**WHAT YOU HAVE TO DO:**
Please copy every line of the records below that holds the word "Culotte".

**PROVIDED RECORDS:**
══════════════════════════════
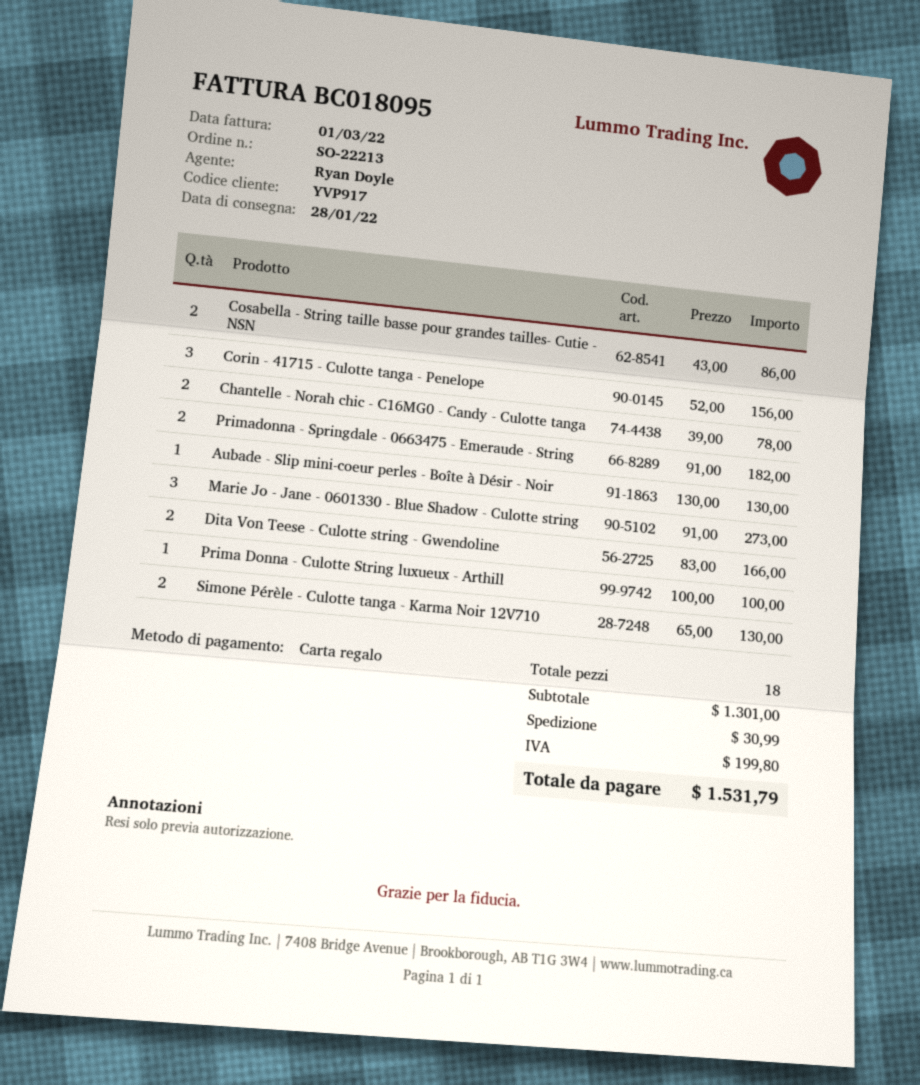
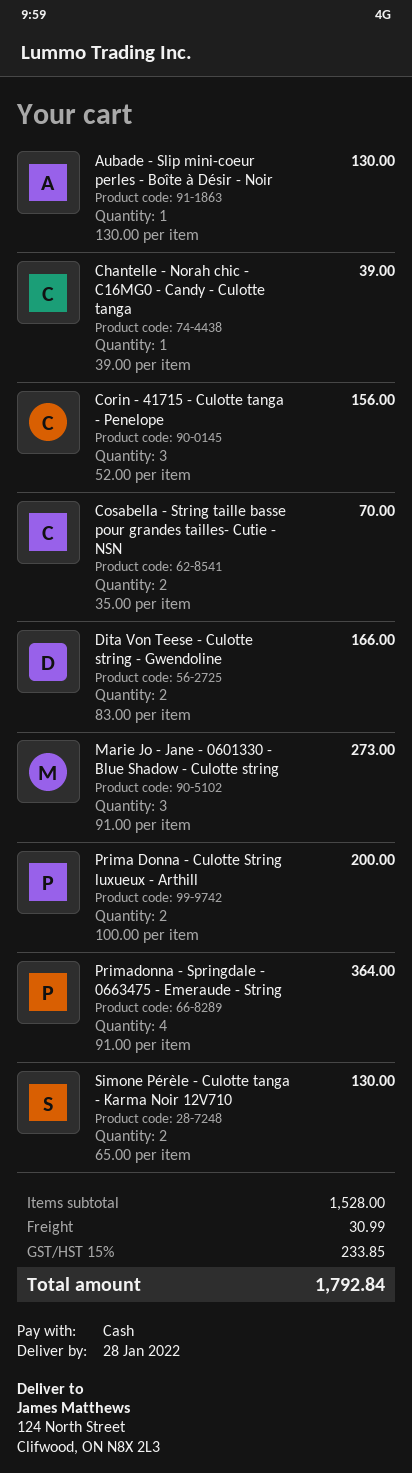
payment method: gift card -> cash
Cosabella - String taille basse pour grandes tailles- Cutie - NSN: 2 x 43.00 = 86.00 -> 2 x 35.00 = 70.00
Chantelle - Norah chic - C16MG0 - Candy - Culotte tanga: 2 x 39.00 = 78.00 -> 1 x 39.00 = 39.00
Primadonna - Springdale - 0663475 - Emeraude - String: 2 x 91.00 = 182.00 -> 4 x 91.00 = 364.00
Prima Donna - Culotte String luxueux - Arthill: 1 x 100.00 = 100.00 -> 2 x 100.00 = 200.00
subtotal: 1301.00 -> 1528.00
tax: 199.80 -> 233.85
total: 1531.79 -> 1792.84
══════════════════════════════
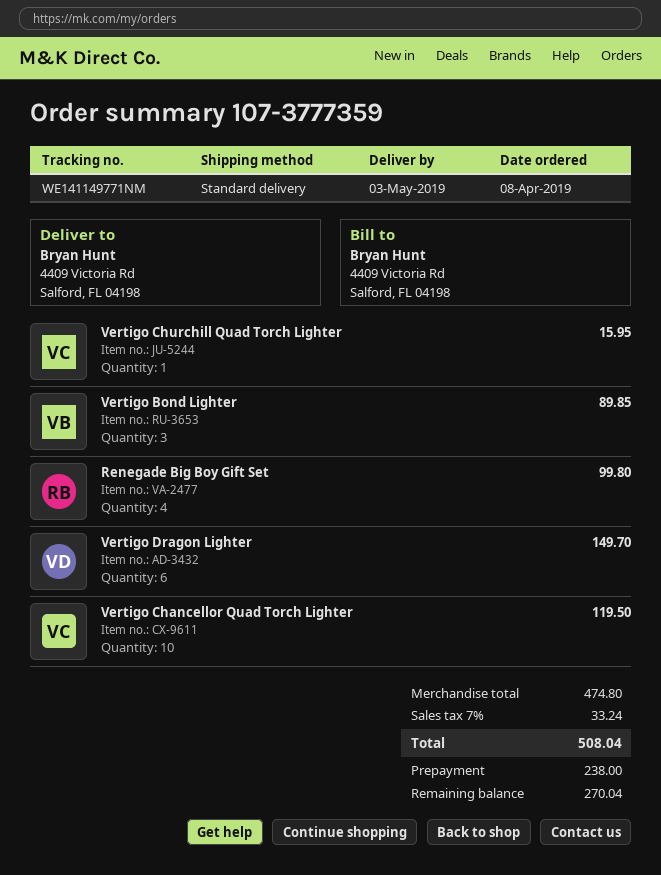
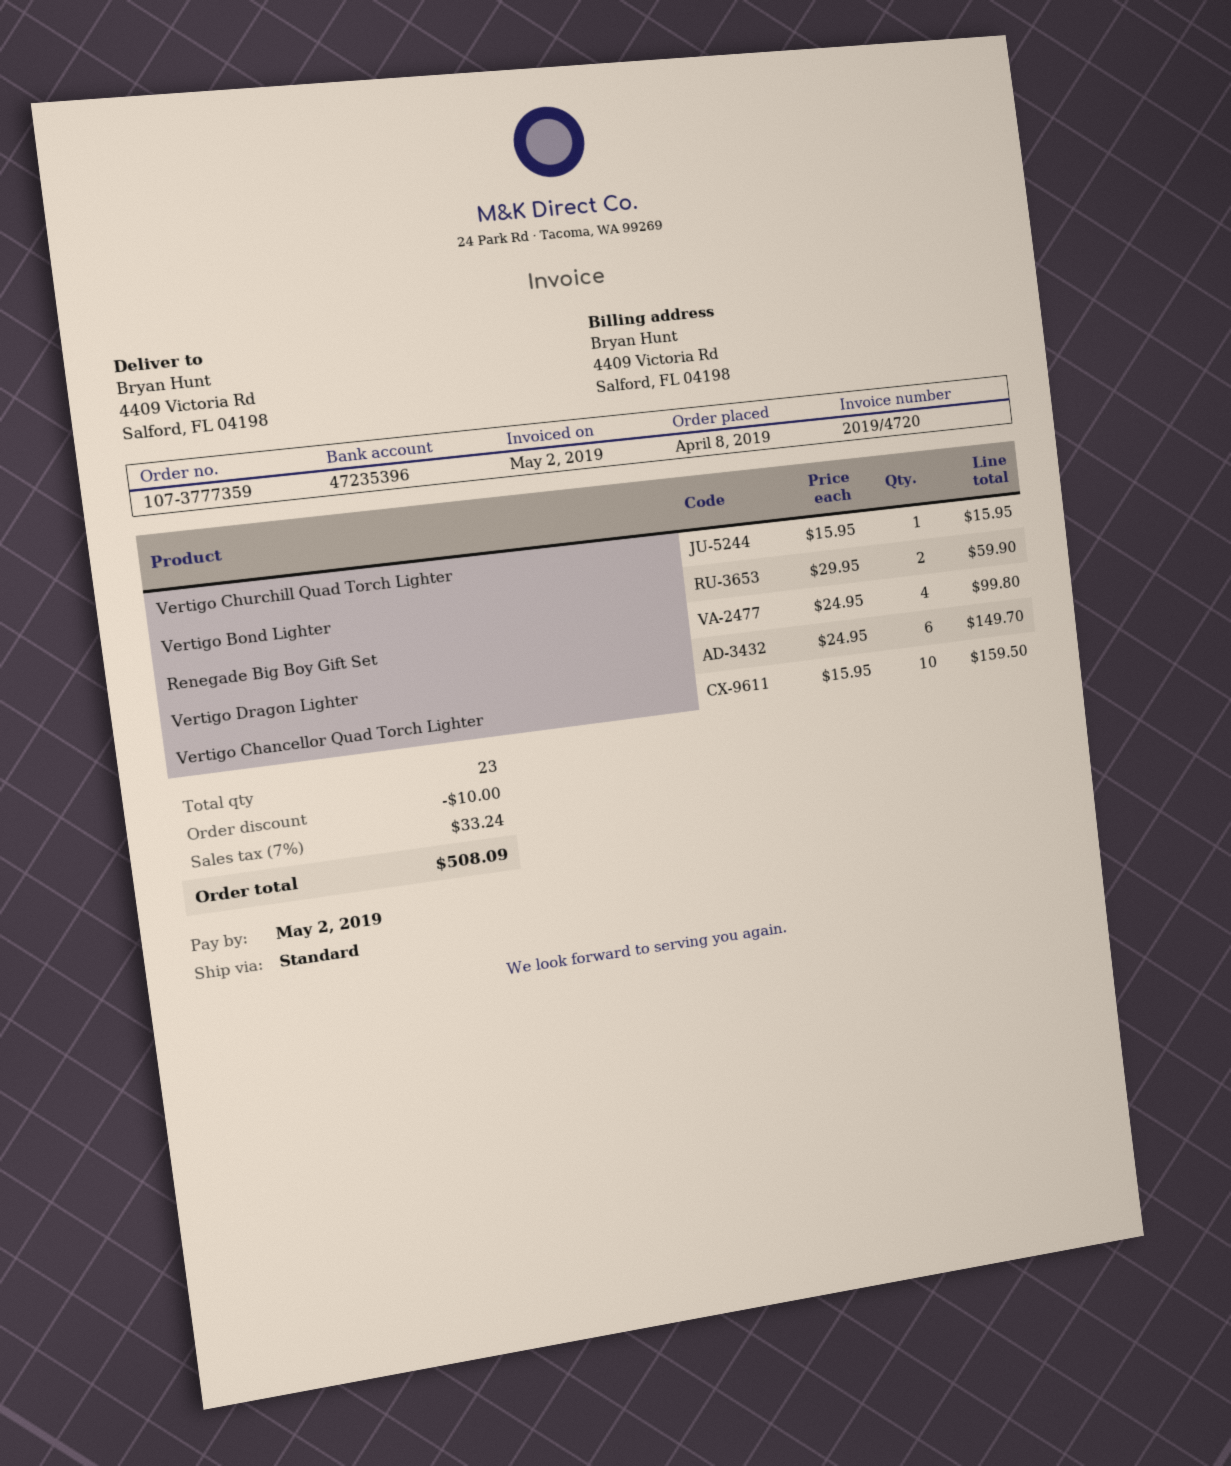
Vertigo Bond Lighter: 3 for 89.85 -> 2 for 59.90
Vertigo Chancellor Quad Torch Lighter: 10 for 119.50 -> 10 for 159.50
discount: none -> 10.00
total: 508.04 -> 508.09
══════════════════════════════
**YOUR SOLUTION:**
Chantelle - Norah chic - C16MG0 - Candy - Culotte tanga: 2 x 39.00 = 78.00 -> 1 x 39.00 = 39.00
Prima Donna - Culotte String luxueux - Arthill: 1 x 100.00 = 100.00 -> 2 x 100.00 = 200.00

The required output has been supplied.